------ WORKING DATA

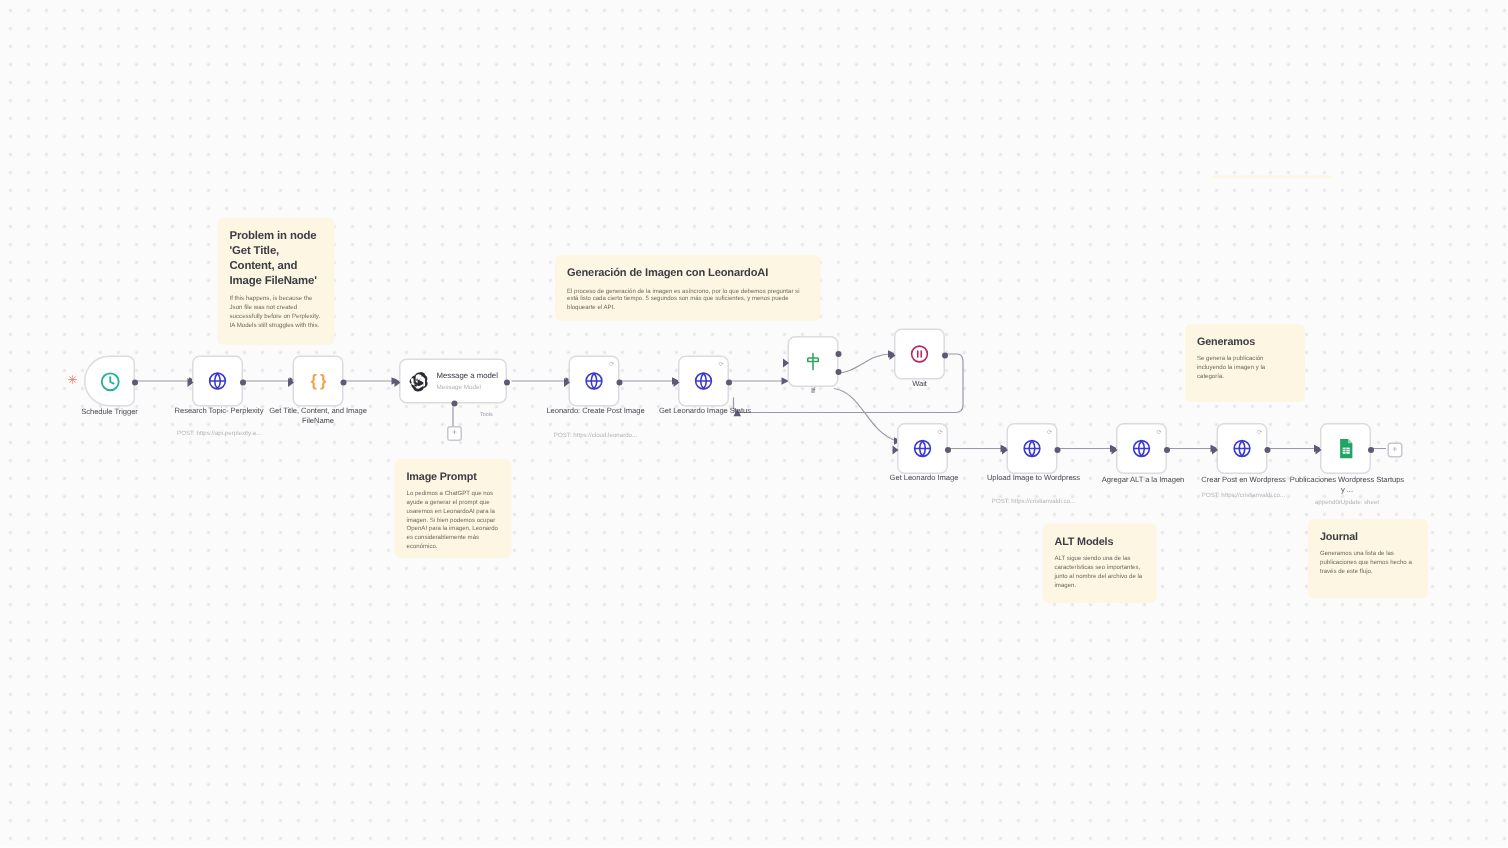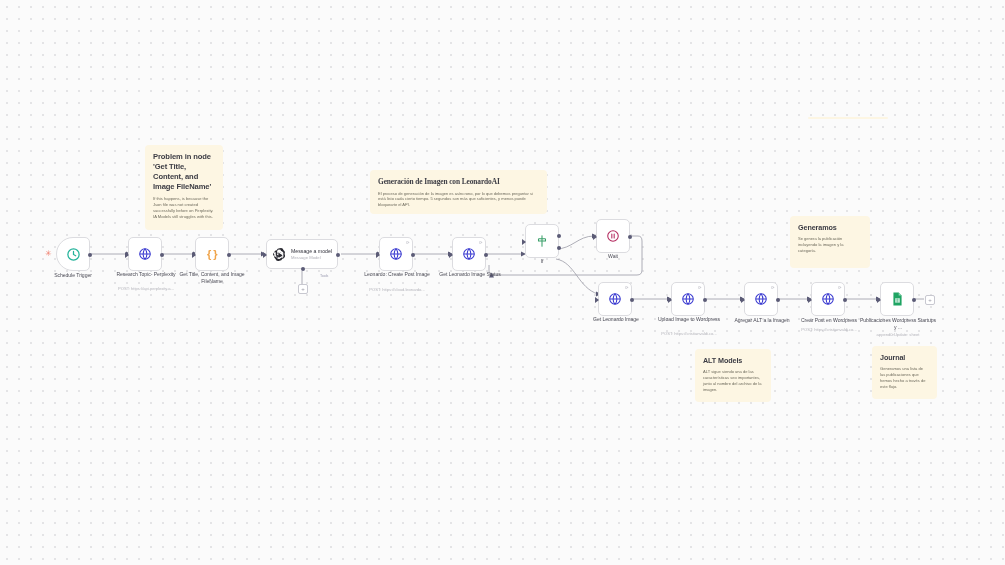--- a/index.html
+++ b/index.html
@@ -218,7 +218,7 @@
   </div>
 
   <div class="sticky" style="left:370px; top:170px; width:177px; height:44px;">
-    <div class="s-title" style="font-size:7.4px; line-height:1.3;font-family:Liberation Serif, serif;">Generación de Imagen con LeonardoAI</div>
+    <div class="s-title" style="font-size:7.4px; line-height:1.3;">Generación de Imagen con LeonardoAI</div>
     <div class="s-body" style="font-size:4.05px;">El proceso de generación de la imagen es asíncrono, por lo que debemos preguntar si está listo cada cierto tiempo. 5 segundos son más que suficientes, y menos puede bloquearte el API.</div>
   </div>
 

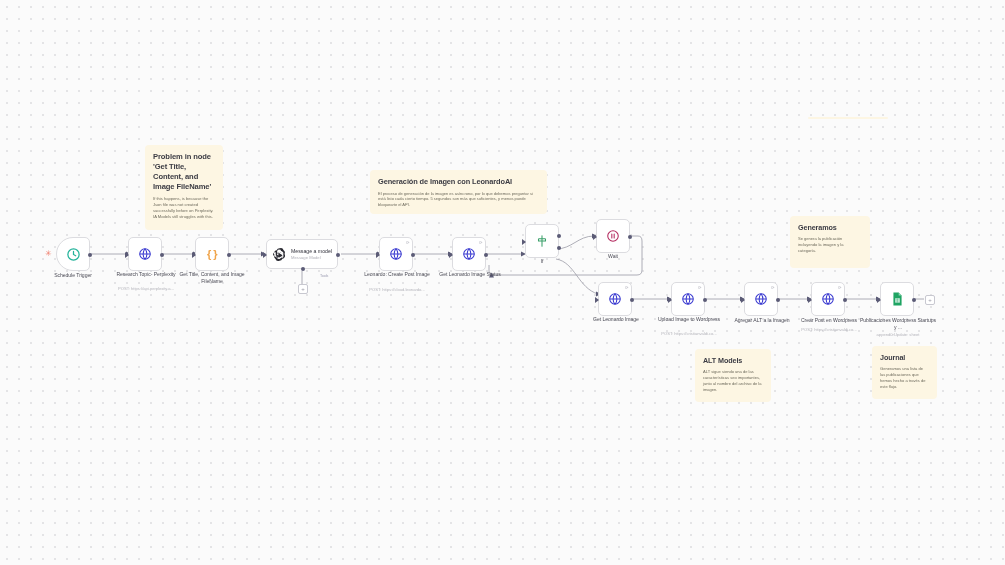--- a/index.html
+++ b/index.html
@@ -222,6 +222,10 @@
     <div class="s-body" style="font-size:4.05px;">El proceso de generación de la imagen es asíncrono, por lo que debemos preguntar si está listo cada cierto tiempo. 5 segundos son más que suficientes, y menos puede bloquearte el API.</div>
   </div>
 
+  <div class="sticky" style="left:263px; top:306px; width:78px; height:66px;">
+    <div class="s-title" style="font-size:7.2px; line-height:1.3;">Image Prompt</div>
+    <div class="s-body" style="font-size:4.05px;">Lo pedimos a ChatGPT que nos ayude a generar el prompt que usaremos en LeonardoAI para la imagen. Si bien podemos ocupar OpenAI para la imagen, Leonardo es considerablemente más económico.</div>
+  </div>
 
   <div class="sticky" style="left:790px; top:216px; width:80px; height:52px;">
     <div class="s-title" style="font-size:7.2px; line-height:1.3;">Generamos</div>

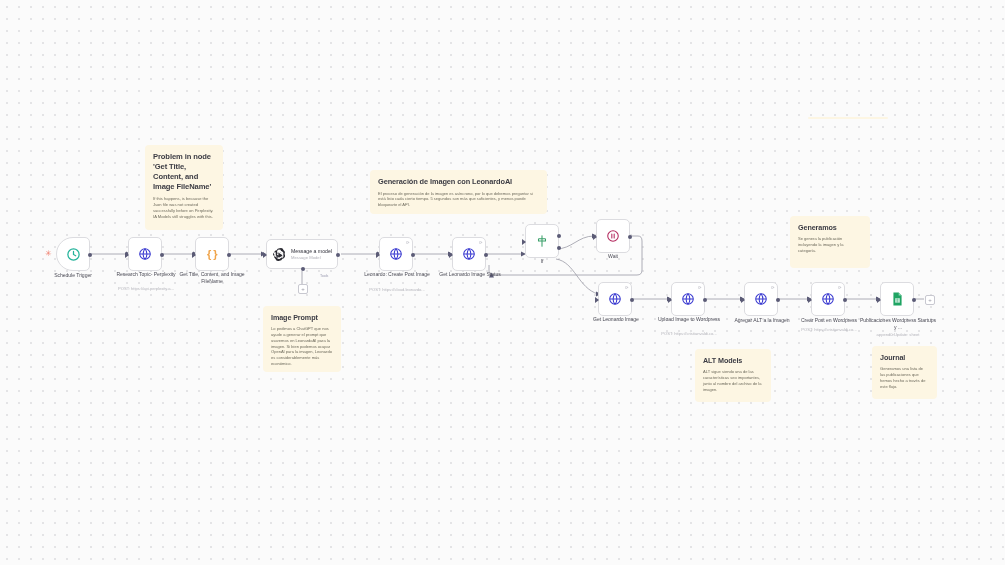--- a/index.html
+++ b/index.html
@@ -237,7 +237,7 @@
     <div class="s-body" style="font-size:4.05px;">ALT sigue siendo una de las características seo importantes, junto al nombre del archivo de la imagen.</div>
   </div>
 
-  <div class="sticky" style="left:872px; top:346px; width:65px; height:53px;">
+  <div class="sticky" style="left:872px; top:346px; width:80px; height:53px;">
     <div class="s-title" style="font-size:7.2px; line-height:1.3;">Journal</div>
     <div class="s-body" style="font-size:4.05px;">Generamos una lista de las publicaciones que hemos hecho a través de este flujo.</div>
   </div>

------------
------ WORKING DATA

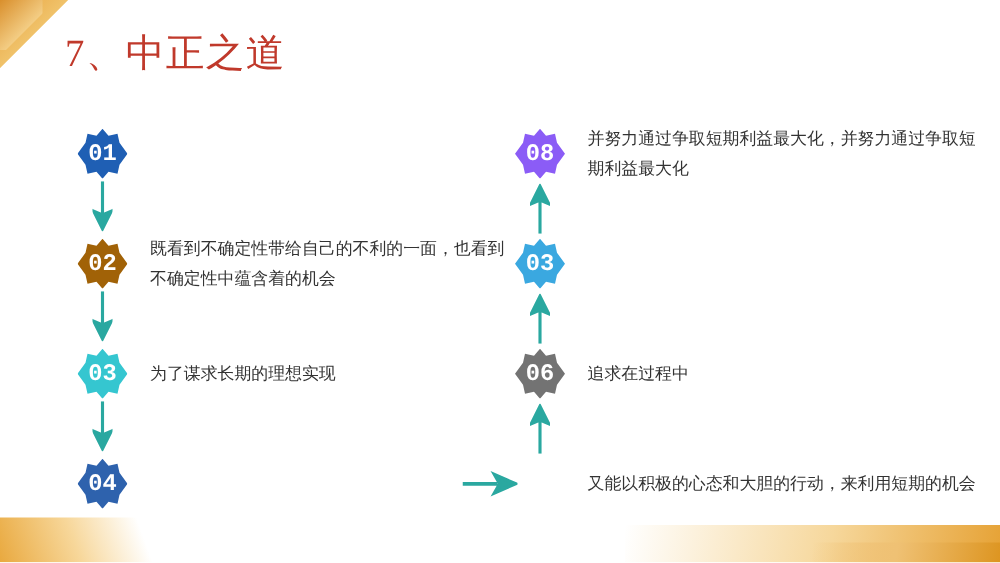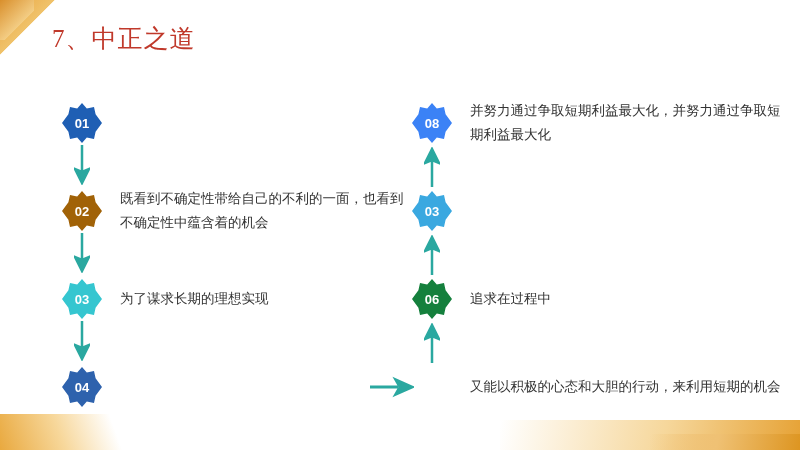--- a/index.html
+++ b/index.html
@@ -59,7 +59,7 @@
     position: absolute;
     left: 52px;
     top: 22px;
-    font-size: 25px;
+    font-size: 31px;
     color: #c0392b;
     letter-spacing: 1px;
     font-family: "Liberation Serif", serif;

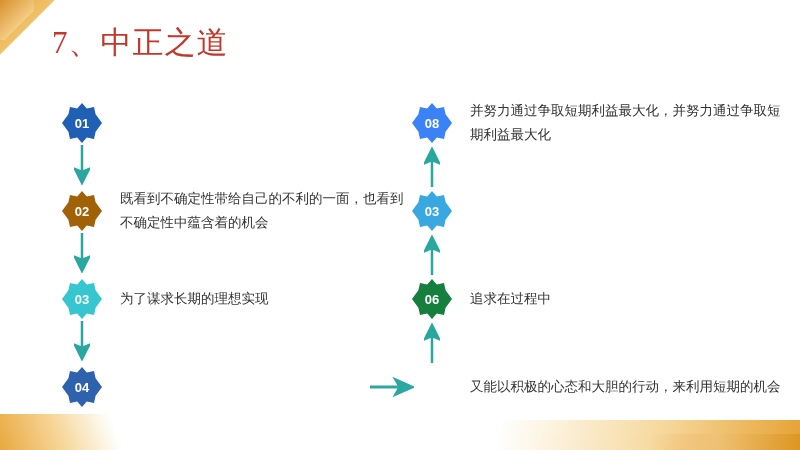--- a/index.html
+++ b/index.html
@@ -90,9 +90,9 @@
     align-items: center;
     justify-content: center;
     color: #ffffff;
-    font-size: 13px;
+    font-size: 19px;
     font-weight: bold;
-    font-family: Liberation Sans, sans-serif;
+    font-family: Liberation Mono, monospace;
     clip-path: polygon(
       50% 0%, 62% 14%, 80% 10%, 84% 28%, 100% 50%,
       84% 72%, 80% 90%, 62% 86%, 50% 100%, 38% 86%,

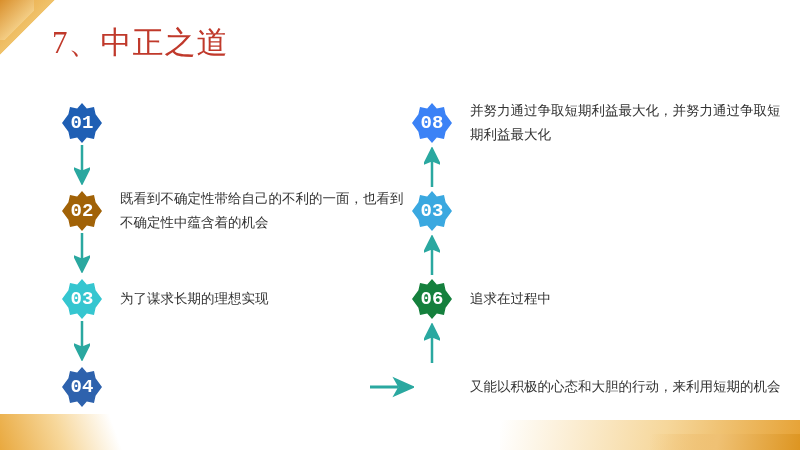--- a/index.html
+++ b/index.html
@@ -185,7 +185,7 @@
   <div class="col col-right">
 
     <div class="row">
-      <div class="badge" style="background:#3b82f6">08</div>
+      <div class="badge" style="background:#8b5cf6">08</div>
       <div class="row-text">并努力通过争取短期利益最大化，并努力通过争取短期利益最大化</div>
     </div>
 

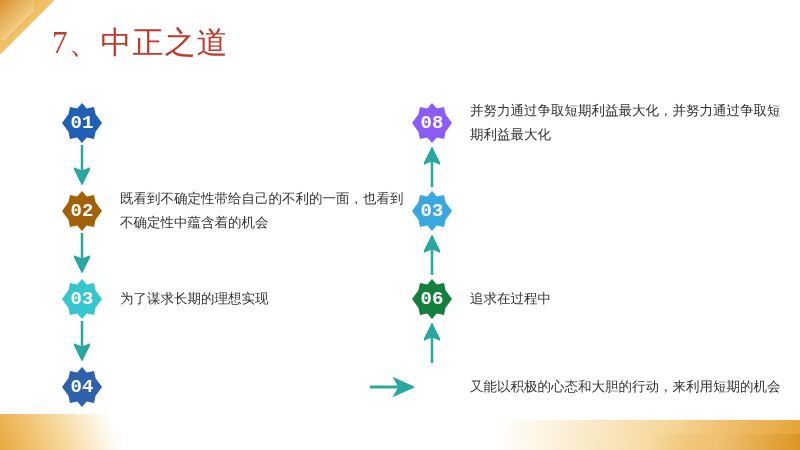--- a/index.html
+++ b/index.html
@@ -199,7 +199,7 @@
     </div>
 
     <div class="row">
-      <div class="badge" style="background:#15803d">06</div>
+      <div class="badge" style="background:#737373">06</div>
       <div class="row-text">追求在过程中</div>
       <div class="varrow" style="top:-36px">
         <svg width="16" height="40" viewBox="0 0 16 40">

------------
------ WORKING DATA

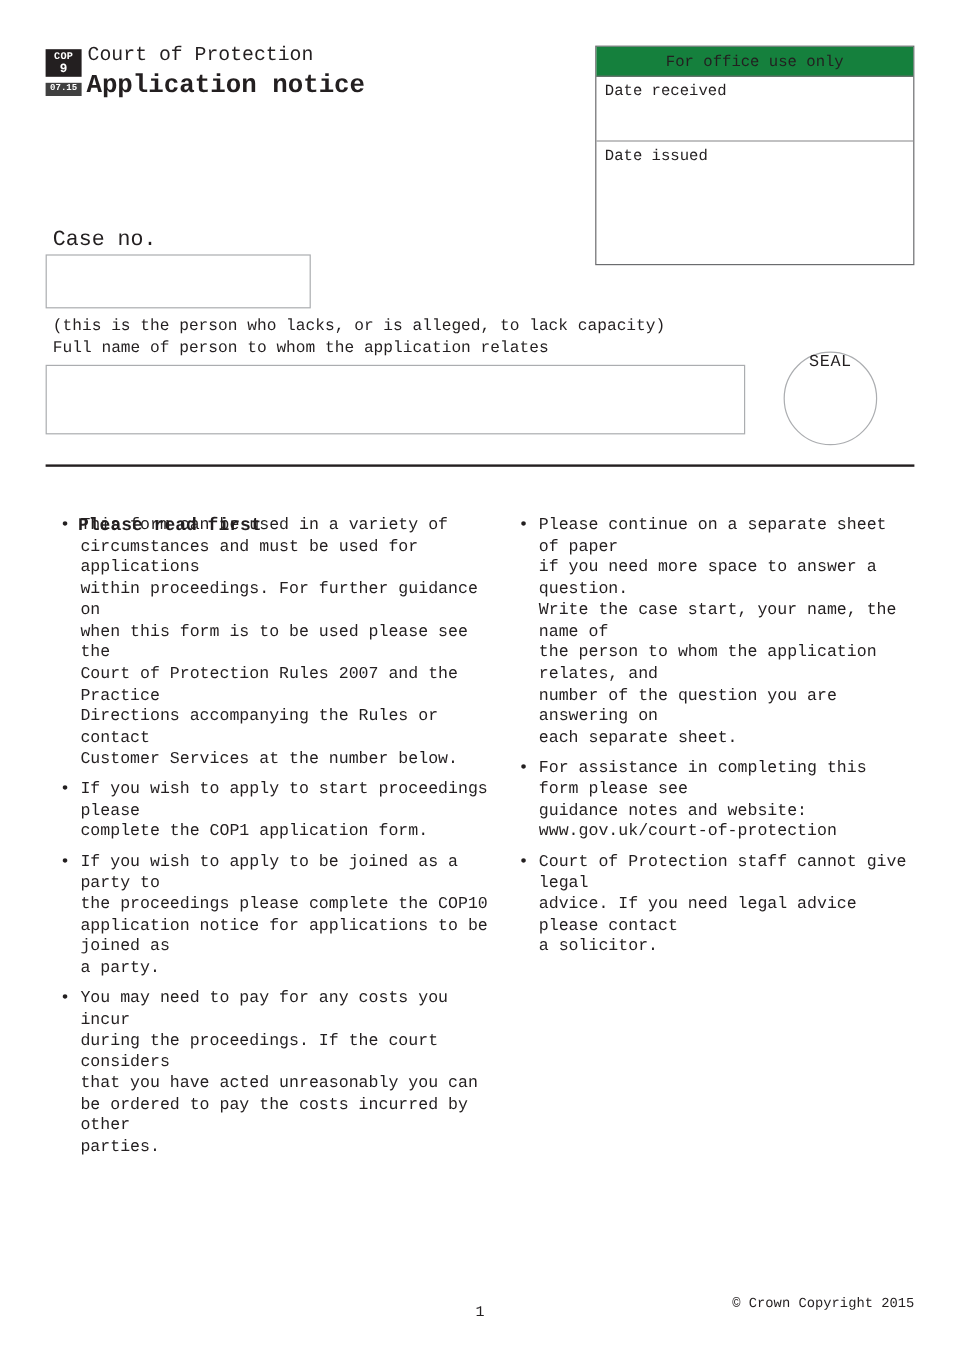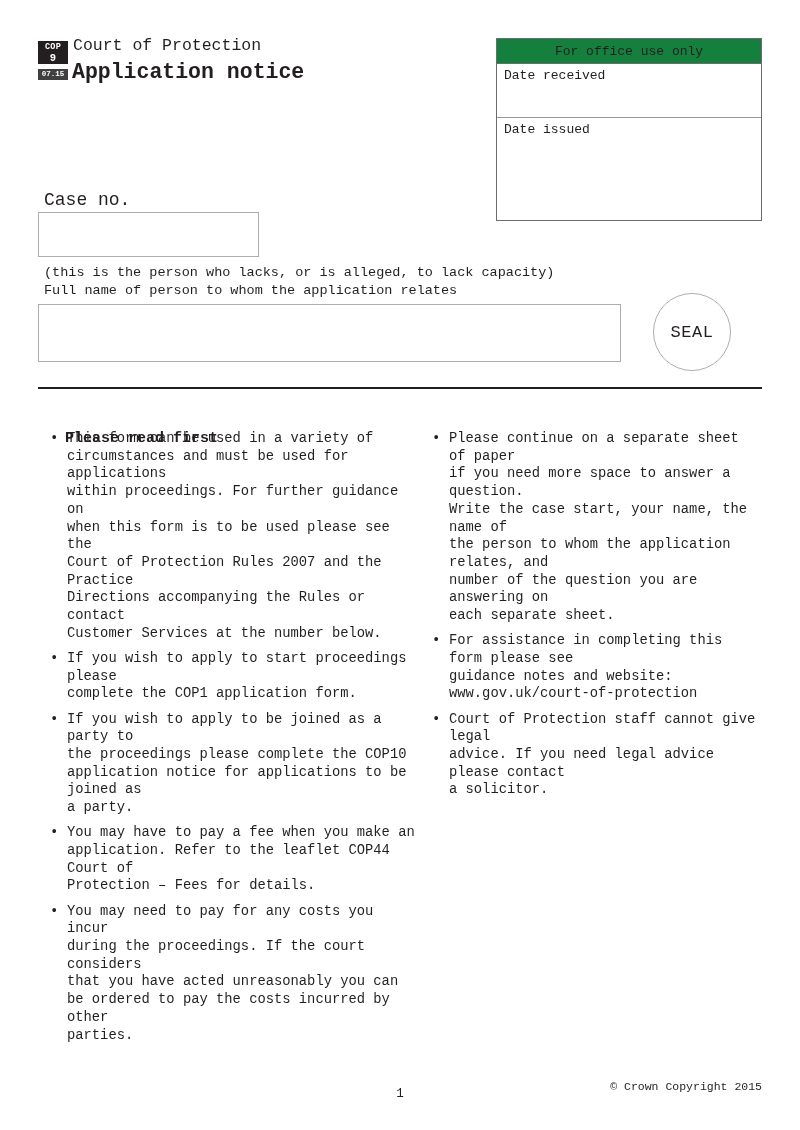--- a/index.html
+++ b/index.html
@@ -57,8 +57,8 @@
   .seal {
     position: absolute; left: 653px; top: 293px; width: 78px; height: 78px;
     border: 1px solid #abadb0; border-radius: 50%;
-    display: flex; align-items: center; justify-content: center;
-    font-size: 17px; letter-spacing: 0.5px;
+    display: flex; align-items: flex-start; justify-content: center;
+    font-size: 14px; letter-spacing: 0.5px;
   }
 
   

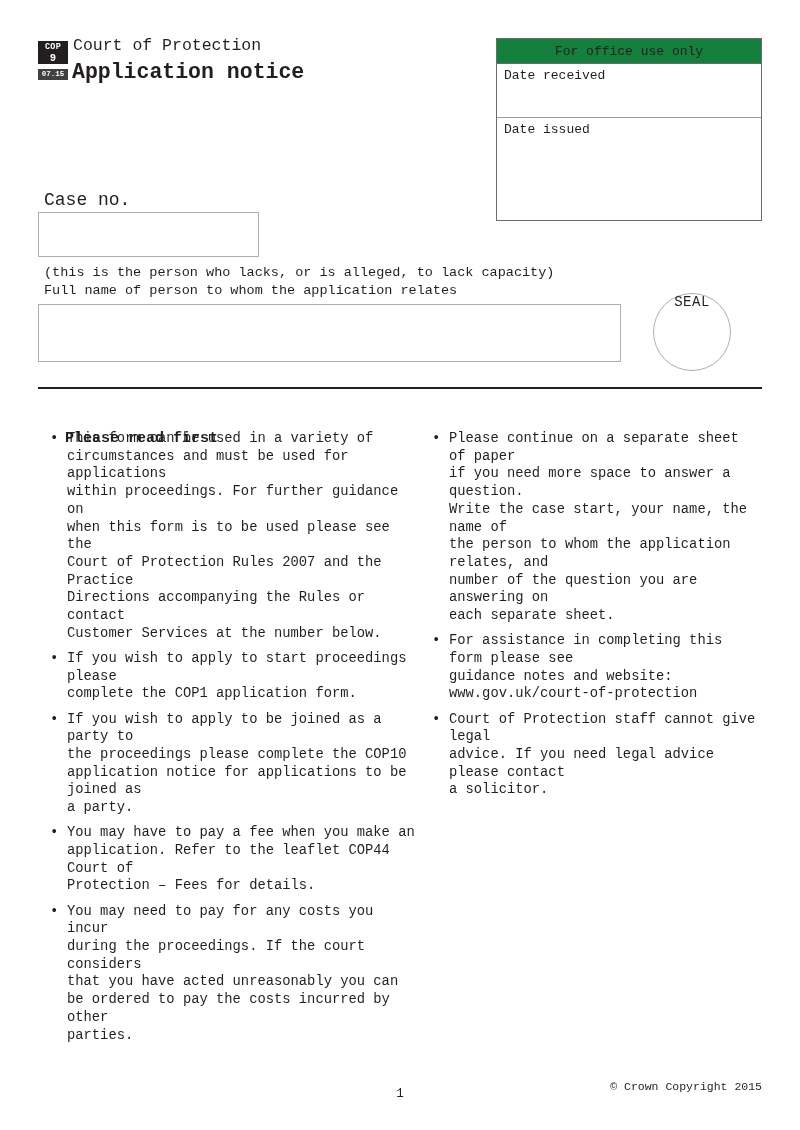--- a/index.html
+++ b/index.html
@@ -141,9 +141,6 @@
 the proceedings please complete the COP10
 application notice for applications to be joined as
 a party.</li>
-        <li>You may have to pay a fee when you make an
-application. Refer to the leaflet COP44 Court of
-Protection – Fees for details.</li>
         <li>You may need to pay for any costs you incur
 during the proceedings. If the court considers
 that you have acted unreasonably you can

------------

THE PROBLEM:
Scan the entries above for the word "center". Report the lines that hold it.

EXERCISE OUTPUT:
     align-items: center;
     justify-content: center;
-    display: flex; align-items: center; justify-content: center;
+    display: flex; align-items: flex-start; justify-content: center;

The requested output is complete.